━━━━━ Dataset excerpts

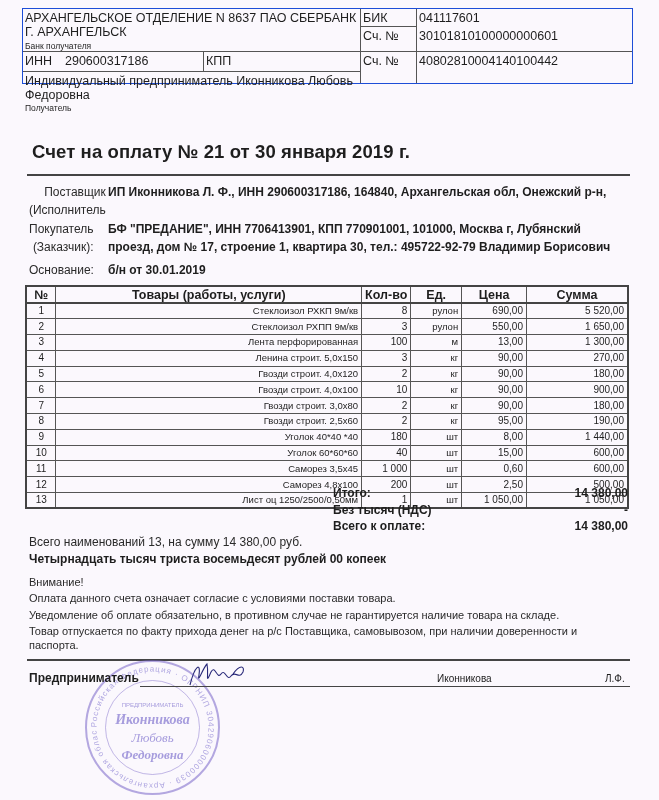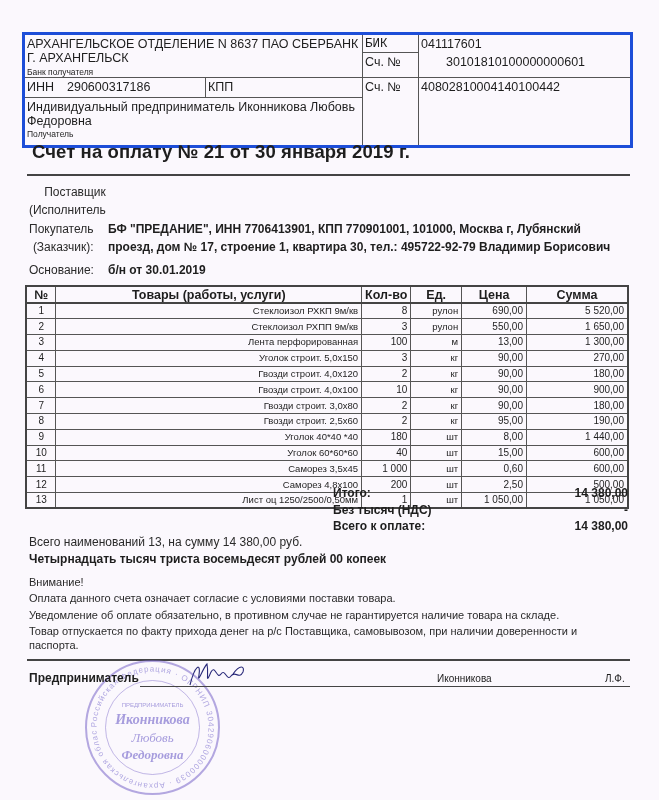--- a/index.html
+++ b/index.html
@@ -14,7 +14,7 @@
   .abs { position: absolute; }
 
   
-  #bank { left: 22px; top: 32px; width: 611px; height: 116px; border: 3px solid #1d4ed8; }
+  #bank { left: 22px; top: 8px; width: 611px; height: 76px; border: 1px solid #1d4ed8; }
   #bank .vl { position: absolute; top: 0; bottom: 0; border-left: 1px solid #555; }
   #bank .hl { position: absolute; border-top: 1px solid #555; }
   #bank .t { position: absolute; font-size: 12.5px; white-space: nowrap; line-height: 14px; }

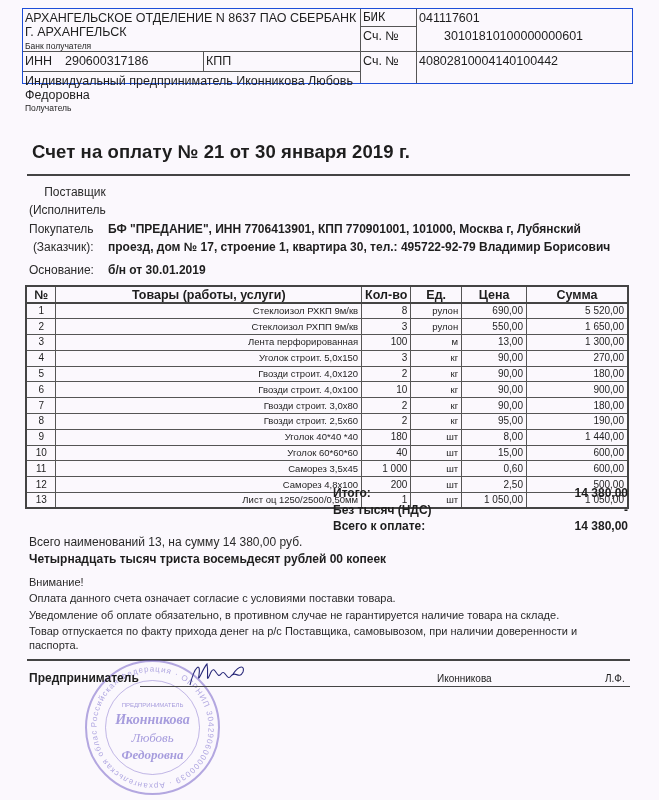--- a/index.html
+++ b/index.html
@@ -60,7 +60,7 @@
   <span class="t" style="left:2px; top:16px;">Г. АРХАНГЕЛЬСК</span>
   <span class="t small" style="left:2px; top:30px;">Банк получателя</span>
 
-  <span class="t" style="left:340px; top:2px;font-family:Liberation Mono, monospace;">БИК</span>
+  <span class="t" style="left:340px; top:2px;">БИК</span>
   <span class="t" style="left:396px; top:2px;">041117601</span>
   <span class="t" style="left:340px; top:20px;">Сч. №</span>
   <span class="t" style="left:396px; top:20px;margin-left:25px;">30101810100000000601</span>

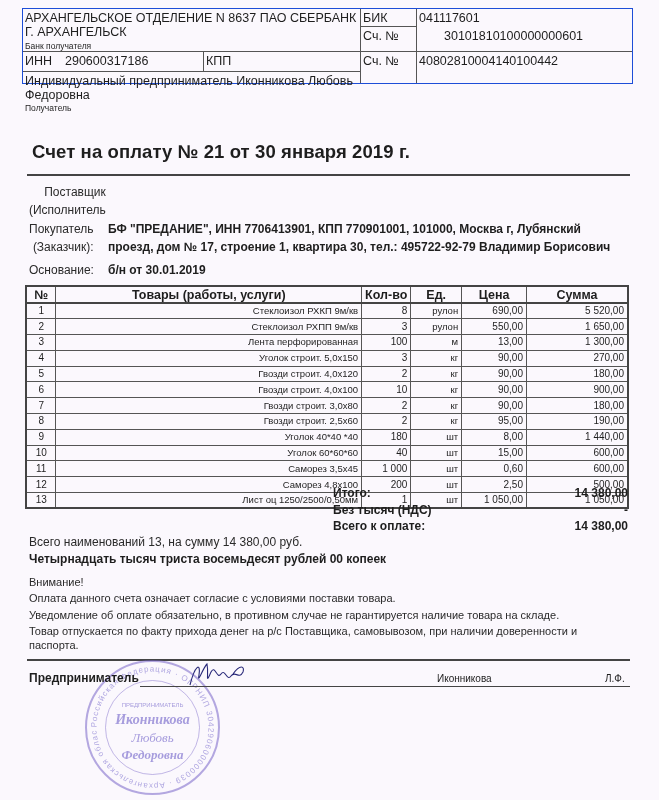--- a/index.html
+++ b/index.html
@@ -63,7 +63,7 @@
   <span class="t" style="left:340px; top:2px;">БИК</span>
   <span class="t" style="left:396px; top:2px;">041117601</span>
   <span class="t" style="left:340px; top:20px;">Сч. №</span>
-  <span class="t" style="left:396px; top:20px;margin-left:25px;">30101810100000000601</span>
+  <span class="t" style="left:396px; top:20px;">30101810100000000601</span>
 
   <span class="t" style="left:2px; top:45px;">ИНН</span>
   <span class="t" style="left:42px; top:45px;">290600317186</span>

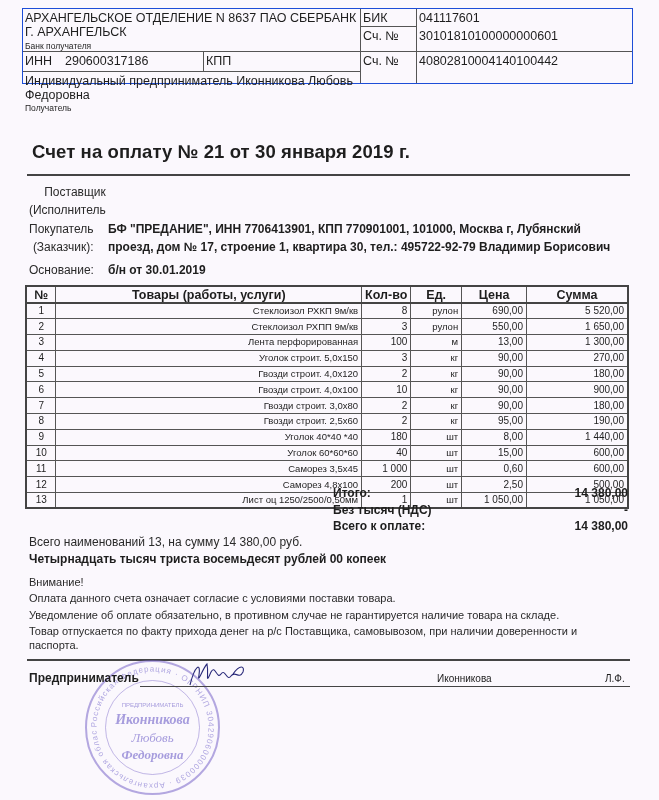--- a/index.html
+++ b/index.html
@@ -86,6 +86,7 @@
   <div class="party-lbl">(Исполнитель</div>
 </div>
 <div class="abs" style="left:108px; top:183px;">
+  <div class="party-val">ИП Иконникова Л. Ф., ИНН 290600317186, 164840, Архангельская обл, Онежский р-н,</div>
 </div>
 
 <div class="abs" style="left:29px; top:220px;">

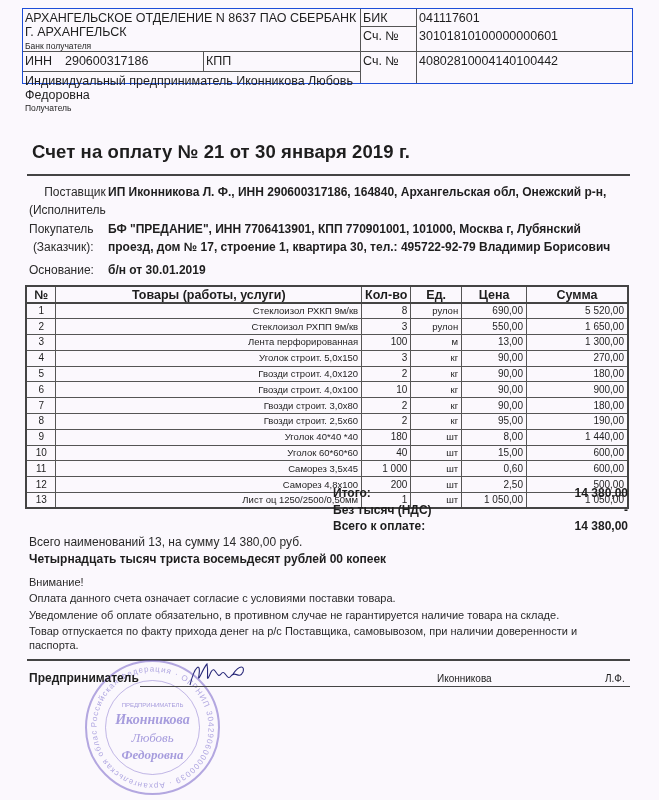--- a/index.html
+++ b/index.html
@@ -147,7 +147,7 @@
       </tr>
       <tr>
         <td class="c">4</td>
-        <td class="l">Уголок строит. 5,0х150</td>
+        <td class="l">Ленина строит. 5,0х150</td>
         <td class="r">3</td>
         <td class="l">кг</td>
         <td class="r">90,00</td>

━━━━━━━━━━

**What the task requires:**
Return all records exactly as they stand above, except for pictures.

**Answer to this exercise:**
--- a/index.html
+++ b/index.html
@@ -14,7 +14,7 @@
   .abs { position: absolute; }
 
   
-  #bank { left: 22px; top: 32px; width: 611px; height: 116px; border: 3px solid #1d4ed8; }
+  #bank { left: 22px; top: 8px; width: 611px; height: 76px; border: 1px solid #1d4ed8; }
   #bank .vl { position: absolute; top: 0; bottom: 0; border-left: 1px solid #555; }
   #bank .hl { position: absolute; border-top: 1px solid #555; }
   #bank .t { position: absolute; font-size: 12.5px; white-space: nowrap; line-height: 14px; }

--- a/index.html
+++ b/index.html
@@ -60,7 +60,7 @@
   <span class="t" style="left:2px; top:16px;">Г. АРХАНГЕЛЬСК</span>
   <span class="t small" style="left:2px; top:30px;">Банк получателя</span>
 
-  <span class="t" style="left:340px; top:2px;font-family:Liberation Mono, monospace;">БИК</span>
+  <span class="t" style="left:340px; top:2px;">БИК</span>
   <span class="t" style="left:396px; top:2px;">041117601</span>
   <span class="t" style="left:340px; top:20px;">Сч. №</span>
   <span class="t" style="left:396px; top:20px;margin-left:25px;">30101810100000000601</span>

--- a/index.html
+++ b/index.html
@@ -63,7 +63,7 @@
   <span class="t" style="left:340px; top:2px;">БИК</span>
   <span class="t" style="left:396px; top:2px;">041117601</span>
   <span class="t" style="left:340px; top:20px;">Сч. №</span>
-  <span class="t" style="left:396px; top:20px;margin-left:25px;">30101810100000000601</span>
+  <span class="t" style="left:396px; top:20px;">30101810100000000601</span>
 
   <span class="t" style="left:2px; top:45px;">ИНН</span>
   <span class="t" style="left:42px; top:45px;">290600317186</span>

--- a/index.html
+++ b/index.html
@@ -86,6 +86,7 @@
   <div class="party-lbl">(Исполнитель</div>
 </div>
 <div class="abs" style="left:108px; top:183px;">
+  <div class="party-val">ИП Иконникова Л. Ф., ИНН 290600317186, 164840, Архангельская обл, Онежский р-н,</div>
 </div>
 
 <div class="abs" style="left:29px; top:220px;">

--- a/index.html
+++ b/index.html
@@ -147,7 +147,7 @@
       </tr>
       <tr>
         <td class="c">4</td>
-        <td class="l">Уголок строит. 5,0х150</td>
+        <td class="l">Ленина строит. 5,0х150</td>
         <td class="r">3</td>
         <td class="l">кг</td>
         <td class="r">90,00</td>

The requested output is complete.